2013-12-19

What is discussion all about?

I find intriguing, and to some degree disappointing, that so many people I know have such a hard time understanding what is a discussion about. The confrontation of ideas is more often than not perceived as a personal attack, directed at one's personal belief. People tend to misunderstand the meaning of Ad Hominen attacks, while their ideas are being confronted, in the two possible ways: they either think the confrontation is personal, or they use the ad hominen subterfuge to gain leverage in the discussion. This usually only leads to frustration (which leads to the dark side).

In this sense, I found this TEDTalk enlightening. Philosopher Daniel Cohen, explains what exactly is the kind of argument I'm ranting about, the conceptual metaphor called "Argument as War" (more on this here). In this metaphor, the debate is perceived as a combat between points of view (represented, of course, by the debaters).

To win the debate, is to reduce the opponent to either agreeing with your point of view, or making him/her doubt himself/herself enough to give up arguing against you. The alternative, of course, is losing the debate, in which case you are forced either to change your point of view, or agree that your argumentation is just not good enough to keep discussing.

The most valid point he makes is: what do we gain, cognitively, by winning? Nothing. Except, of course, for a short ego massage. The person that actually gains something is the one that loses the argument, in the sense that he/she learns enough of the subject to change his/her mind.

My only addition to this interpretation is that we also learn things about the subject during the debate, no matter what the outcome. Whenever we confront our ideas, perspectives and points of view with another's, we have the chance of learning whatever facts or impressions they have on the subject that led to their different conclusion.

I like to think I always learn something in a good discussion, no matter if someone wins, or it ties. This is what drives me, and why I love a good debate.

Positive negation, negative affirmation, or else?

It is easy to notice that our cognitive abilities have much less problem processing a positive than a negative assertion. That is, it is just plain easier to understand that something is right, than saying something is not wrong, specially in long discourses like a mathematical demonstration, a lecture, thesis or paper.

I think this is the reasoning behind most lists on how to fail at something: instead of saying "don't these otherwise you you fail", one says that "do these in order to fail", often in a satirical mood.

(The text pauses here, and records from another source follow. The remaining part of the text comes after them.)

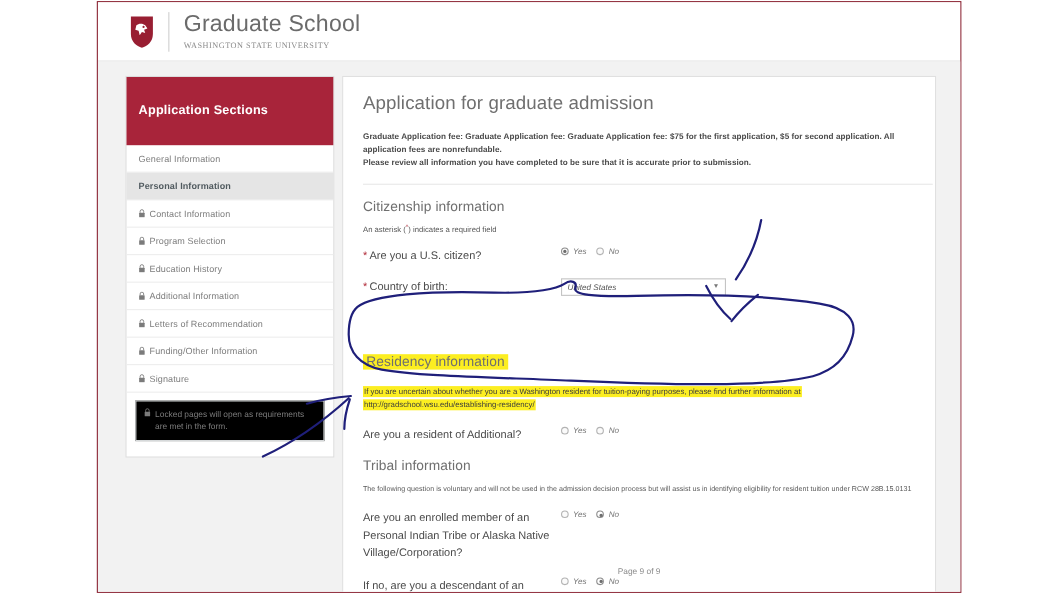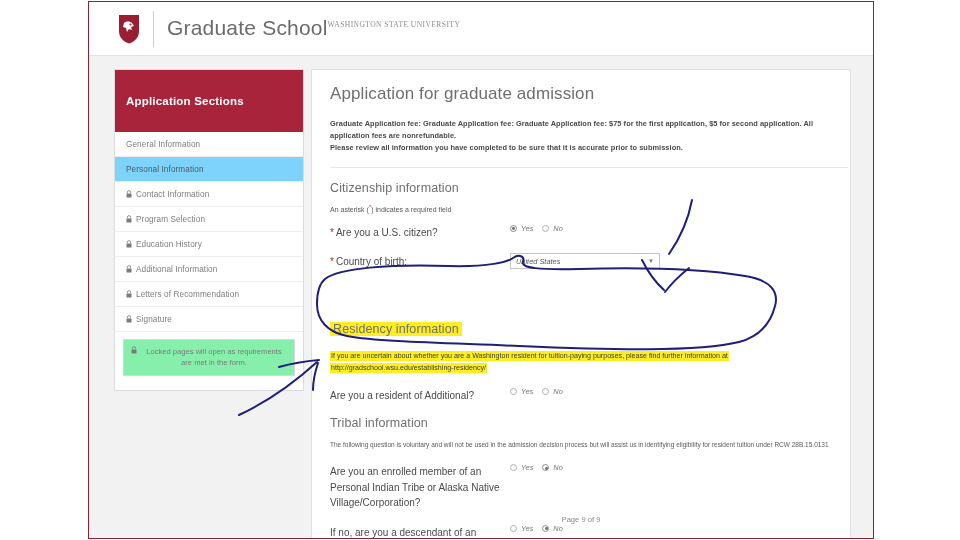--- a/index.html
+++ b/index.html
@@ -27,21 +27,21 @@
     background: #ffffff;
     border-bottom: 1px solid #e2e2e2;
     display: flex; align-items: center;
     padding-left: 28px;
   }
   .logo-shield { width: 24px; height: 30px; flex: none; }
   .logo-divider {
     width: 1px; height: 36px; background: #cfcfcf;
     margin: 0 13px 0 12px;
   }
-  .logo-text { display: flex; flex-direction: row; justify-content: space-between; }
+  .logo-text { display: flex; flex-direction: column; justify-content: space-between; }
   .logo-title {
     font-size: 21px; color: #6b6b6b; letter-spacing: .2px;
     font-weight: 400; line-height: 1.05;
   }
   .logo-sub {
     font-size: 7.5px; color: #8d8d8d; letter-spacing: .45px;
     margin-top: 3px; font-family: "Liberation Serif", serif;
   }
 
   
@@ -63,28 +63,28 @@
     font-size: 11.5px; font-weight: bold;
     padding: 25px 11px; letter-spacing: .2px;
   }
   .side-item {
     font-size: 8.2px; color: #7d7d7d;
     padding: 7.5px 11px;
     border-bottom: 1px solid #ededed;
     display: flex; align-items: center; gap: 4px;
     letter-spacing: .1px;
   }
-  .side-item.active { background: #7dd3fc; color: #505a5f; }
+  .side-item.active { background: #e5e5e5; color: #505a5f; font-weight: bold; }
   .lock-ico { width: 6px; height: 8px; flex: none; display:block; }
   #side-note {
     margin: 7px 8px 14px 8px;
-    background: #86efac; border: 1px solid #d6d9da;
+    background: #000000; border: 1px solid #d6d9da;
     font-size: 7.6px; color: #7b7b7b;
     padding: 6px 7px; line-height: 1.5;
-    display: flex; gap: 4px; text-align: center;
+    display: flex; gap: 4px;
   }
 
   
   #content {
     position: absolute; left: 222px; top: 13px;
     width: 540px; height: 470px;
     background: #ffffff;
     border: 1px solid #e0e0e0;
     padding: 14px 2px 0 18px;
   }
@@ -226,20 +226,27 @@
                 <path d="M1.4 3.4 V2.2 A1.6 1.6 0 0 1 4.6 2.2 V3.4" fill="none" stroke="#7b7b7b" stroke-width="0.8"></path>
                 <rect x="0.5" y="3.4" width="5" height="4.1" rx="0.5" fill="#7b7b7b"></rect>
               </svg>
               <span>Letters of Recommendation</span>
             </div>
             <div class="side-item">
               <svg class="lock-ico" viewBox="0 0 6 8">
                 <path d="M1.4 3.4 V2.2 A1.6 1.6 0 0 1 4.6 2.2 V3.4" fill="none" stroke="#7b7b7b" stroke-width="0.8"></path>
                 <rect x="0.5" y="3.4" width="5" height="4.1" rx="0.5" fill="#7b7b7b"></rect>
               </svg>
+              <span>Funding/Other Information</span>
+            </div>
+            <div class="side-item">
+              <svg class="lock-ico" viewBox="0 0 6 8">
+                <path d="M1.4 3.4 V2.2 A1.6 1.6 0 0 1 4.6 2.2 V3.4" fill="none" stroke="#7b7b7b" stroke-width="0.8"></path>
+                <rect x="0.5" y="3.4" width="5" height="4.1" rx="0.5" fill="#7b7b7b"></rect>
+              </svg>
               <span>Signature</span>
             </div>
           </div>
         <div id="side-note">
           <svg class="lock-ico" viewBox="0 0 6 8">
             <path d="M1.4 3.4 V2.2 A1.6 1.6 0 0 1 4.6 2.2 V3.4" fill="none" stroke="#7b7b7b" stroke-width="0.8"></path>
             <rect x="0.5" y="3.4" width="5" height="4.1" rx="0.5" fill="#7b7b7b"></rect>
           </svg>
           <span>Locked pages will open as requirements are met in the form.</span>
         </div>

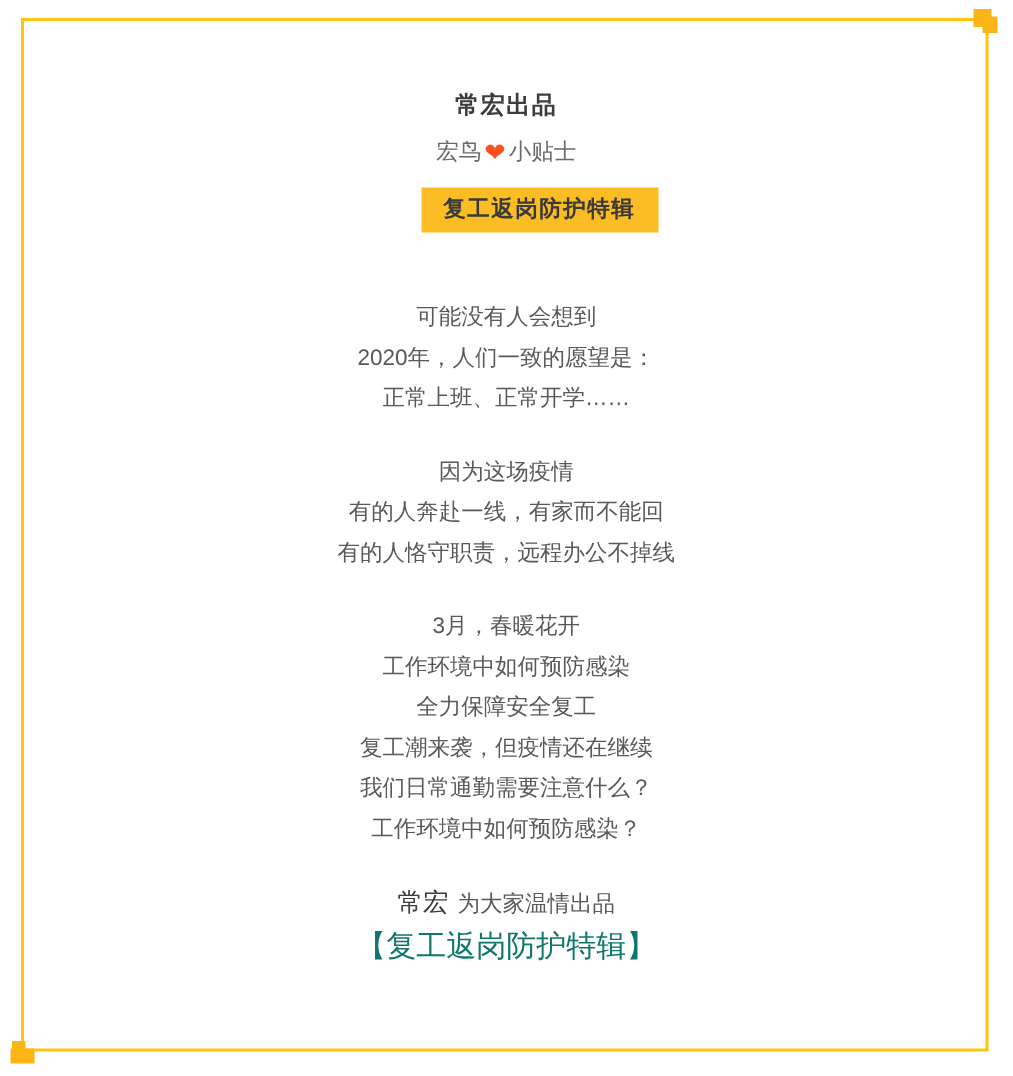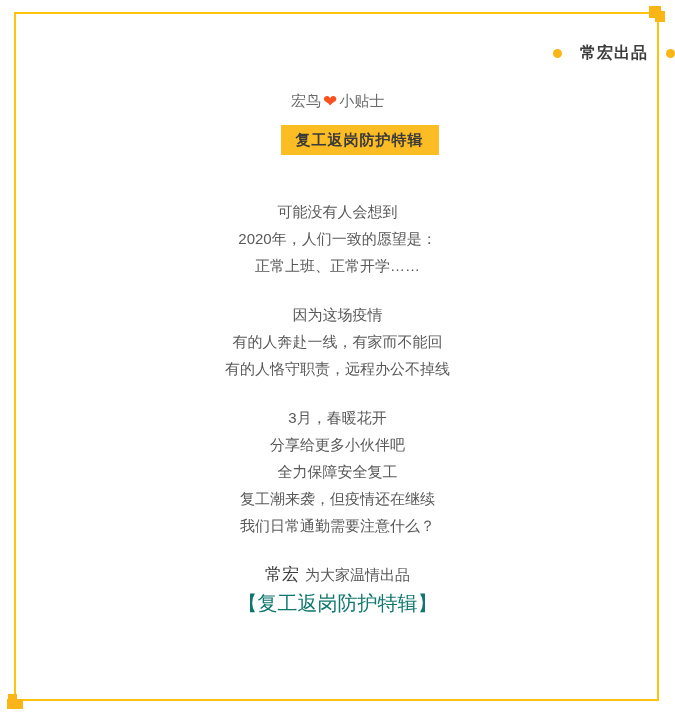--- a/index.html
+++ b/index.html
@@ -38,23 +38,24 @@
     left: 0;
     top: 0;
     width: 100%;
     padding-top: 42px;
     text-align: center;
     box-sizing: border-box;
   }
   .title-row {
     display: flex;
     align-items: center;
-    justify-content: flex-end;
+    justify-content: space-between;
     gap: 18px;
     height: 22px;
+    flex-direction: column;
   }
   .dot {
     width: 9px;
     height: 9px;
     border-radius: 50%;
     background: var(--accent, #FBB517);
     display: inline-block;
   }
   .brand-title {
     font-size: 16px;
@@ -160,24 +161,25 @@
       </p>
 
       <p class="para">
         <span class="line">因为这场疫情</span>
         <span class="line">有的人奔赴一线，有家而不能回</span>
         <span class="line">有的人恪守职责，远程办公不掉线</span>
       </p>
 
       <p class="para">
         <span class="line">3月，春暖花开</span>
-        <span class="line">分享给更多小伙伴吧</span>
+        <span class="line">工作环境中如何预防感染</span>
         <span class="line">全力保障安全复工</span>
         <span class="line">复工潮来袭，但疫情还在继续</span>
         <span class="line">我们日常通勤需要注意什么？</span>
+        <span class="line">工作环境中如何预防感染？</span>
       </p>
 
       <div class="footer">
         <div>
           <span class="footer-brand">常宏</span><span>为大家温情出品</span>
         </div>
         <div class="footer-line2">【复工返岗防护特辑】</div>
       </div>
 
     </div>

Interesting examples include a book called How to Fail: The Self-Hurt Guide, and this quick guide to fail in biology fields.

Scientific fields don't fall short of this trend, though. For example, an article was published last year entitled How Not to be a Bioinformatician. Rob Hyndman, in his blog (which I recently discovered looking for some LaTeX examples), has the post How to fail a PhD.

To contradict this trend, he also compiled the straightforward guide called How to avoid annoying a referee (which anybody in the scientific business should read and follow), expanding from this post in stats.stackexchange.com (which, in turn, follows the mindset described so far).

Of course one does not necessarily need to write guidelines in a jocular manner. One such (must-read) example is 1990's article from Gopen and Swan called The Science of Scientific Writing, in which they convey that most of the effort in communicating a result lies on the writer, and should not be deferred to the reader.

I find myself amused by the positive "how to fail" guides, though. They can make the point they want to address, while using a lighter tone. Maybe these are better ways of planting the seed of understanding something important, without taking the change of being perceived as boring.

2013-11-15

The prodigal wannabe returns

Pheew! It's been a while, and by that I mean my last post drafts are from 2009. The PhD wasn't a walk in the park, but hey... nobody said it would be easy, right?

Since I last tried to create a posting habit, I lost count of how many books and articles I've read (and for some of those articles, I lost count of how many times I read them) switched jobs, and started a Post-Doc Fellowship in another research focus, completely different from my doctorate focus. I guess changing is what I do best.